Define $H_r=\{ A \in \text{End}(V) \mid \operatorname{rank}(A) = r \}$. $H_r$ is a submanifold of $ \text{End}(V)$.

Consider the map $$\psi:H_r \to \text{End}(\bigwedge^{k}V) \, \,, \, \, \psi(A)=\bigwedge^{k}A,$$

where $\bigwedge^{k} V$ is the $k$-th exterior power of $V$.

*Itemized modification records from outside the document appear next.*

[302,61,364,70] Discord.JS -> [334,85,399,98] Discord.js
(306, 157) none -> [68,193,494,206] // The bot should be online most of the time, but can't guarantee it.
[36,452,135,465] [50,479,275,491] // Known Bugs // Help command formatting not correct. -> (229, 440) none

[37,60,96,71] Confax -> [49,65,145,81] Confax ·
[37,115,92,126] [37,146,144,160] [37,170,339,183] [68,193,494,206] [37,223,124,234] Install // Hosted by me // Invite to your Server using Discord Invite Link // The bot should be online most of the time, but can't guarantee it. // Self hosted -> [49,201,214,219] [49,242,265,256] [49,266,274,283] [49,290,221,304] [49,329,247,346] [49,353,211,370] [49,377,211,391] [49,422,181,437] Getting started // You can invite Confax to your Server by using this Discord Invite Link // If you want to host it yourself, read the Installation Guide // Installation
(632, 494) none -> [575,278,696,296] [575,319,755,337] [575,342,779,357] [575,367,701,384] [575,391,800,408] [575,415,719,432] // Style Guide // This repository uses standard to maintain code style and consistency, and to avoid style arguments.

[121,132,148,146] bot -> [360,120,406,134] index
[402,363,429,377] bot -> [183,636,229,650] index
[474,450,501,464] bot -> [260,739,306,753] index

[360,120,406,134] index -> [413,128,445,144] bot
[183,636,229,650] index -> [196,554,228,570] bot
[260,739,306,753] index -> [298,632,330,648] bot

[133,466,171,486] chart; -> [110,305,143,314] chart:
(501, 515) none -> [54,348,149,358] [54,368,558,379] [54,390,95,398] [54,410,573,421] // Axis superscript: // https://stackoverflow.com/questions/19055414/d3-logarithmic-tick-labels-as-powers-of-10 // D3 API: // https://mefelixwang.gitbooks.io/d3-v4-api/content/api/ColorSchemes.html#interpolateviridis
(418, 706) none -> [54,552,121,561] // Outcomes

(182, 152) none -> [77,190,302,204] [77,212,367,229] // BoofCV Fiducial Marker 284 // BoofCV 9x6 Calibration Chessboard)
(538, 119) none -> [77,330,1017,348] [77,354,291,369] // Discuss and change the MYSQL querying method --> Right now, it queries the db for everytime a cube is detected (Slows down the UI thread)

Denote $\tilde H_s=\{ B \in \text{End}(\bigwedge^kV) \mid \operatorname{rank}(B) = s \}$, and note that for $A \in \text{End}(V)$,
$$\operatorname{rank}(\bigwedge^kA) = \binom {\operatorname{rank}(A)}{k} ,$$ that is $\psi(H_r) \subseteq \tilde H_{\binom {r}{k}}$

Is $\psi(H_r)$ a closed subset of $ \tilde H_{\binom {r}{k}}$? (The topology on $ \tilde H_{\binom {r}{k}}$ is the subspace topology induced by $\text{End}(\bigwedge^kV)$).

Comment: In the special case where $r=d$ the answer is positive; we have $H_d=\text{GL}(V)$ and $ \tilde H_{\binom {d}{k}}=\text{GL}(\bigwedge^{k}V)$, and $\psi(\text{GL}(V))$ is closed in $\text{GL}(\bigwedge^{k}V)$.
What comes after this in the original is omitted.